In some cases, it turns out that the problem is largely political. About a decade ago, Maryland launched "Break the Cycle," which sought to apply a testing-and-sanctions model to all 17,000 probationers in the state. Many judges declined to buy in, and enforcement of the sanctions was sporadic. When a probationer who'd committed scores of violations without incurring any sanctions killed a police officer, the program was ended. Soon after that the political career of its sponsor, Lieutenant Governor Kathleen Kennedy Townsend, ended, too.
Still, the results that Judge Alm has obtained in Hawaii are so striking that one would expect some broader attempts to use his methods. However, Michigan and D.C. notwithstanding, there have been very few such efforts. For example, the United States has 25,000 federal judges. So far, not one has stepped up to try the Hawaii system. "One of the lessons of the D.C. drug court experiment," says UCLA's Mark Kleiman, "is that changing the behavior of addicts is easy. It's changing the behavior of the judges that is hard."

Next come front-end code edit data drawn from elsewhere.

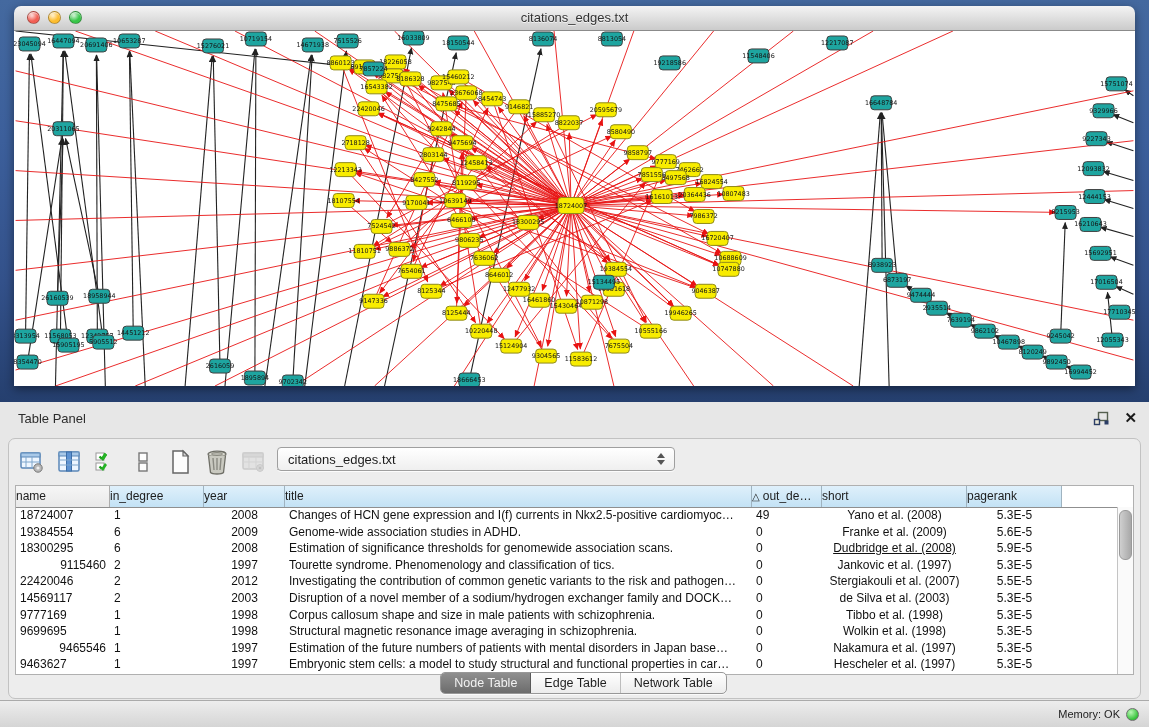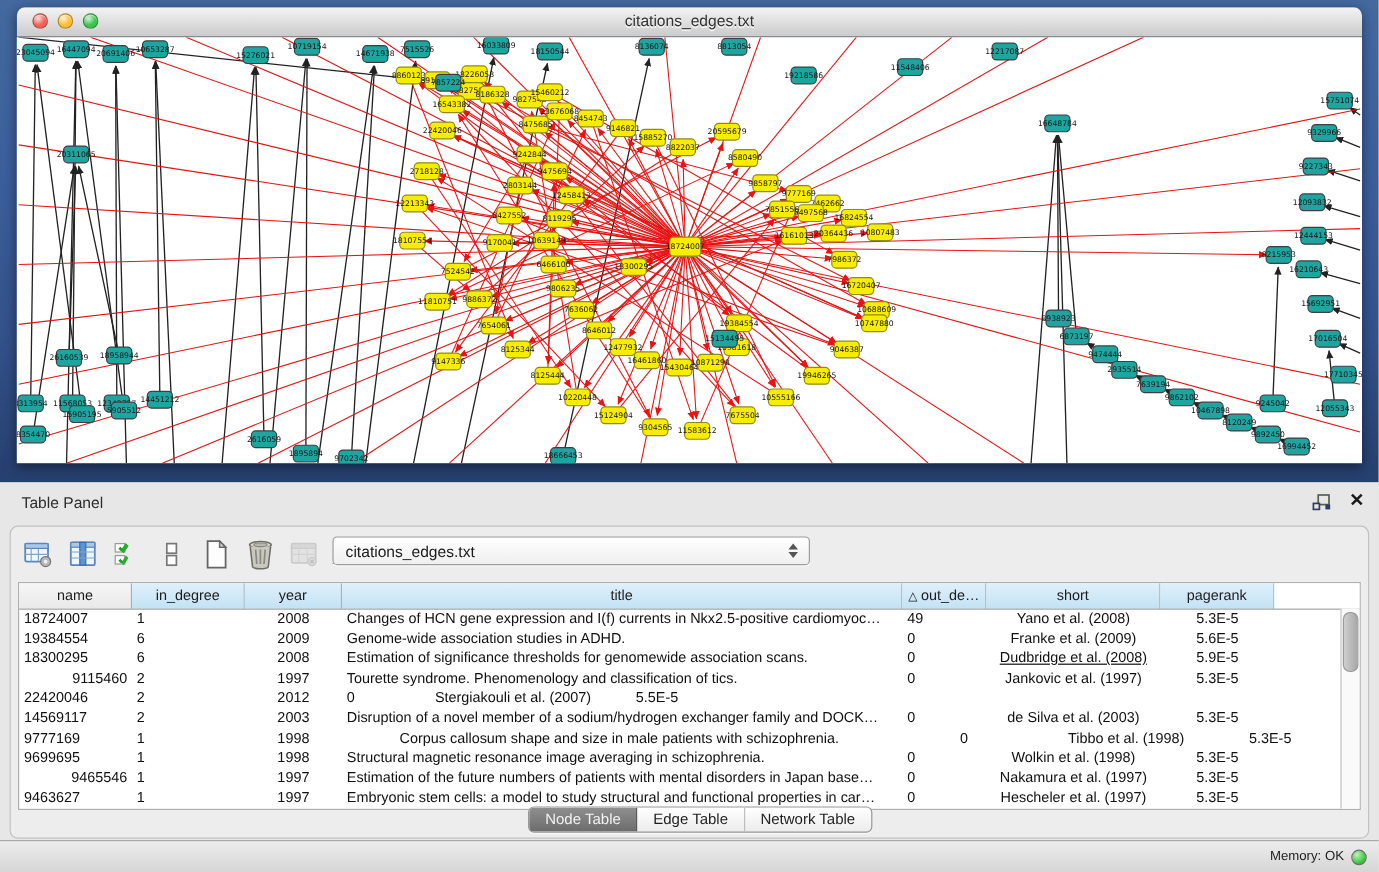--- a/index.html
+++ b/index.html
@@ -48,7 +48,7 @@
   .tablegrid{position:absolute;left:6px;right:6px;top:46px;height:188px;background:#fff;
     border:1px solid #b0b0b0;overflow:hidden;}
   .thead{display:flex;height:21px;border-bottom:1px solid #8f8f8f;}
-  .th{box-sizing:border-box;height:21px;line-height:20px;font-size:12px;color:#1c1c1c;text-align:center;
+  .th{box-sizing:border-box;height:21px;line-height:20px;font-size:12px;color:#1c1c1c;text-align:left;
     background:linear-gradient(#dff0fb,#c3e2f5);border-right:1px solid #9fb3c0;overflow:hidden;white-space:nowrap;}
   .th.first{background:linear-gradient(#f6f6f6,#e9e9e9);border-right:1px solid #adadad;}
   .th .sort{font-size:10px;margin-right:3px;}

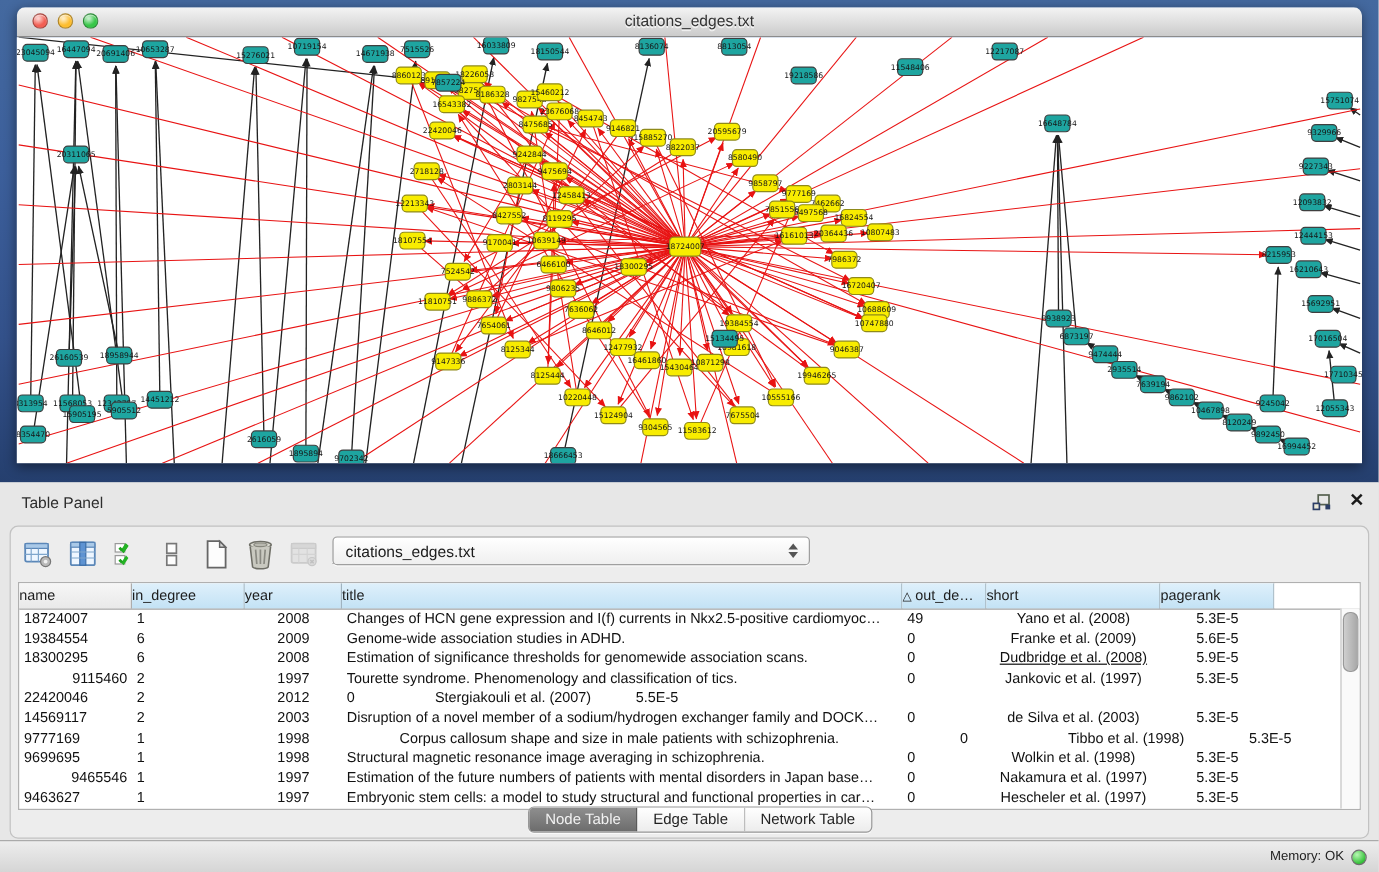--- a/index.html
+++ b/index.html
@@ -672,6 +672,7 @@
               <div class="td" style="width: 94px; text-align: left;">22420046</div>
               <div class="td" style="width: 94px; text-align: left;">2</div>
               <div class="td" style="width: 81px; text-align: center;">2012</div>
+              <div class="td" style="width: 467px; text-align: left;">Investigating the contribution of common genetic variants to the risk and pathogen…</div>
               <div class="td" style="width: 70px; text-align: left;">0</div>
               <div class="td" style="width: 145px; text-align: center;">Stergiakouli et al. (2007)</div>
               <div class="td" style="width: 95px; text-align: center;">5.5E-5</div>

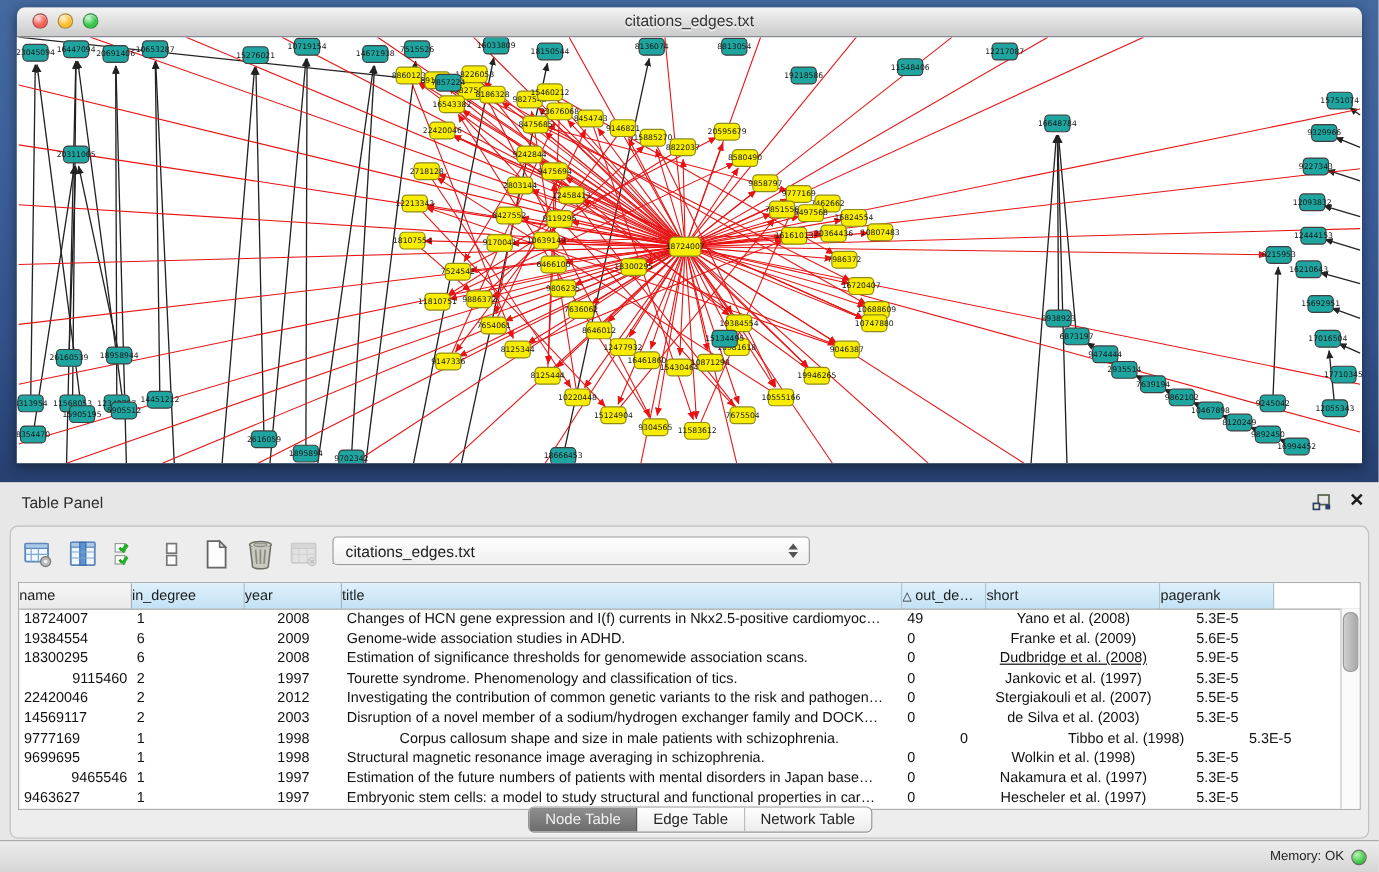--- a/index.html
+++ b/index.html
@@ -690,7 +690,7 @@
               <div class="td" style="width: 94px; text-align: left;">9777169</div>
               <div class="td" style="width: 94px; text-align: left;">1</div>
               <div class="td" style="width: 81px; text-align: center;">1998</div>
-              <div class="td" style="width: 467px; text-align: left; margin-left: 44px;">Corpus callosum shape and size in male patients with schizophrenia.</div>
+              <div class="td" style="width: 467px; text-align: left;">Corpus callosum shape and size in male patients with schizophrenia.</div>
               <div class="td" style="width: 70px; text-align: left;">0</div>
               <div class="td" style="width: 145px; text-align: center;">Tibbo et al. (1998)</div>
               <div class="td" style="width: 95px; text-align: center;">5.3E-5</div>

As for Steve Alm, he's pressing ahead. His goal for next year is to supervise 3,000 cases, almost 40 percent of all probationers in Hawaii. "What I want to get to one day," he says, "is the point where we have the 19- or 20-year-old who comes into court for their first real problem with the law--drugs, driving a stolen car, something like that, maybe they are smoking ice once every month at a party or every couple of weeks when they run into some money. I'm convinced we can stop them for using for five years. And if they can go from age 20 to 25 without using drugs, then, at the end of that time, they'll probably be employed, they'll have a boyfriend or girlfriend, they'll be started in life, and they won't look back."